Australia's Financial Services Minister has begun preparing the way for higher interest rates declaring that that the present low rates "can't stay that way forever" and expressing sympathy for banks such as Westpac that have already begun pushing up fixed-term mortgage rates.
Ahead of an announcement from the Reserve Bank this afternoon expected to signal that its next move is up, Mr Bowen said he understood Westpac's decision to push up its fixed-term rates by 0.10 points because those rates were "largely set by expectations" and there were "signs of increased interest rates and cost of capital around the world."

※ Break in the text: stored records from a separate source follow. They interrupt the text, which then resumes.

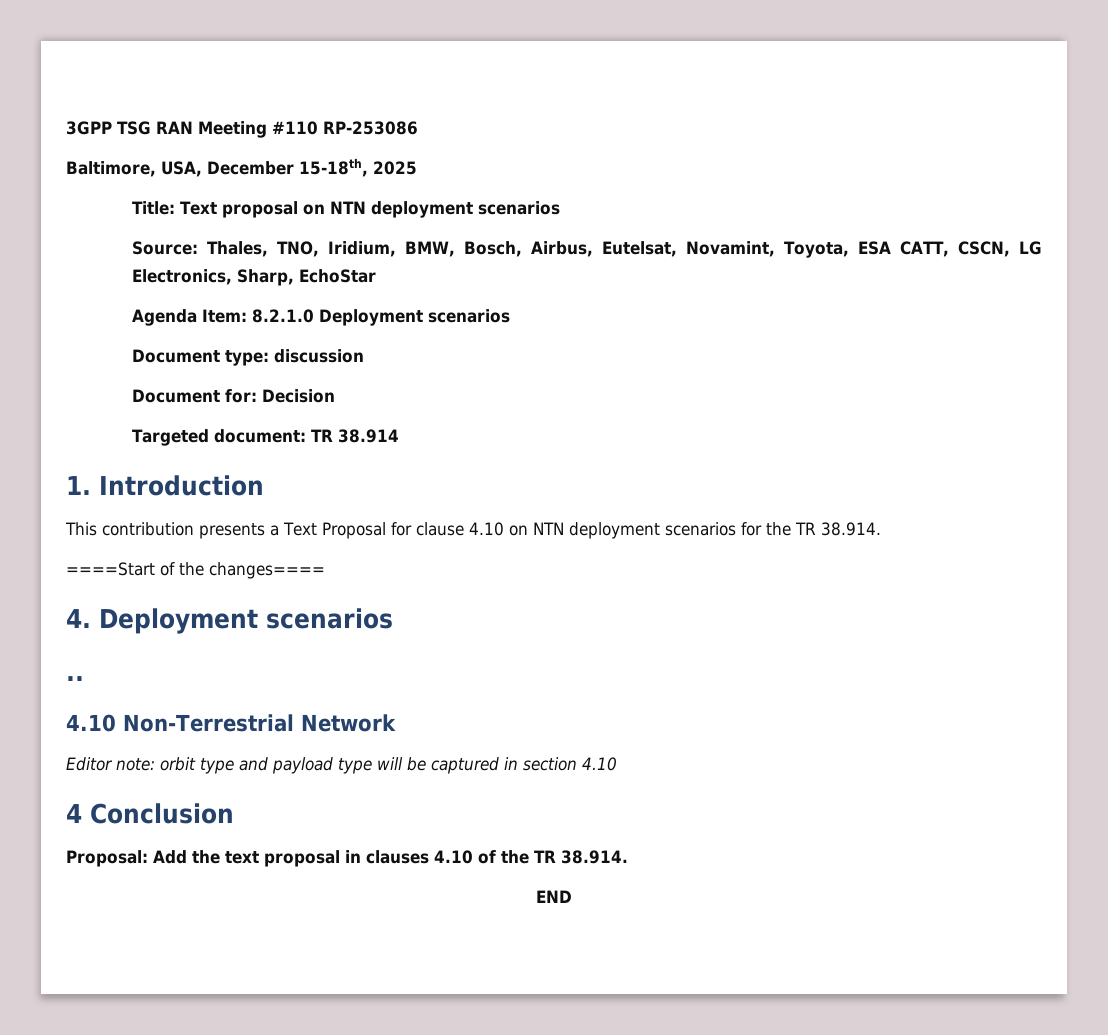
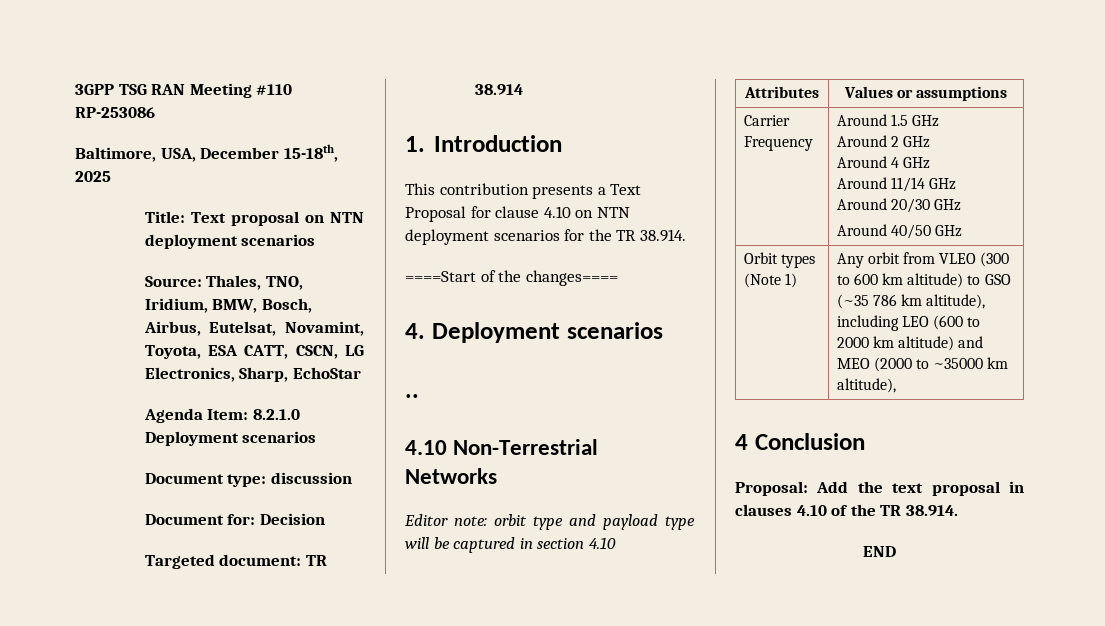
- 4.10 Non-Terrestrial Network
+ 4.10 Non-Terrestrial Networks
+ Attributes | Values or assumptions
+ Carrier Frequency | Around 1.5 GHz
+ Around 2 GHz
+ Around 4 GHz
+ Around 11/14 GHz
+ Around 20/30 GHz
+ Around 40/50 GHz
+ Orbit types (Note 1) | Any orbit from VLEO (300 to 600 km altitude) to GSO (~35 786 km altitude), including LEO (600 to 2000 km altitude) and MEO (2000 to ~35000 km altitude),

"As the world edges towards, slowly edges toward, a recovery then you are going to see a rising cost of capital, rising interest rates," he declared in a later television interview. "Fixed term rates tend to reflect that."
His remarks stand in contrast to those of Treasurer Wayne Swan who in June accused the Commonwealth Bank of "getting in the way of rate relief needed to stimulate our economy and to support jobs" when it lifted its variable rates by the same amount in order to match the competition...
"I think Australians rightly will be furious with the Commonwealth Bank for hindering the efforts of the Commonwealth Government, the Reserve Bank and the community to support our economy during this global recession," Mr Swan said at the time.
But in a signal that the government itself now believes that support will soon no longer be needed, Mr Bowen encouraged Australians to "build into their calculations the possibility of interest rate rises over the medium term, and particularly over the longer-term because interest rates are at historically record lows, and they can't stay that way forever".
Financial markets expect the Reserve Bank to push up its cash rate from the present five-decade low of 3 per cent to 4.5 or 5 per cent before the end of next year, enough to lift standard variable mortgage rates to more than 7 per cent and to add $300 to the monthly cost of repaying a $300,000 mortgage.
Asked whether the Australians who have rushed to the mortgage market to take advantage of the First Home Owners Boost could afford such a jump, the Financial Services Minister replied he was confident that most had the right decision.
"At the end of the day you have to trust people to make those decisions, and I think the vast majority of people have been responsible, will be responsible, and have borne in mind the fact that these very low interest rates can't go on for ever," he said.
This morning's Sydney meeting of the Reserve Bank board will be told the monthly ANZ job advertisement count shows newspaper ads stabilising after very sharp falls earlier in the year.
"We are increasingly optimistic that employment conditions will not be as severe as we envisaged six months ago," said ANZ economist Warren Hogan releasing the news.
Also released Monday the Australian Industry Group's Performance of Manufacturing Index showed manufacturing employers more optimistic than at any time in the last 10 months with new orders leveling out after months of falling.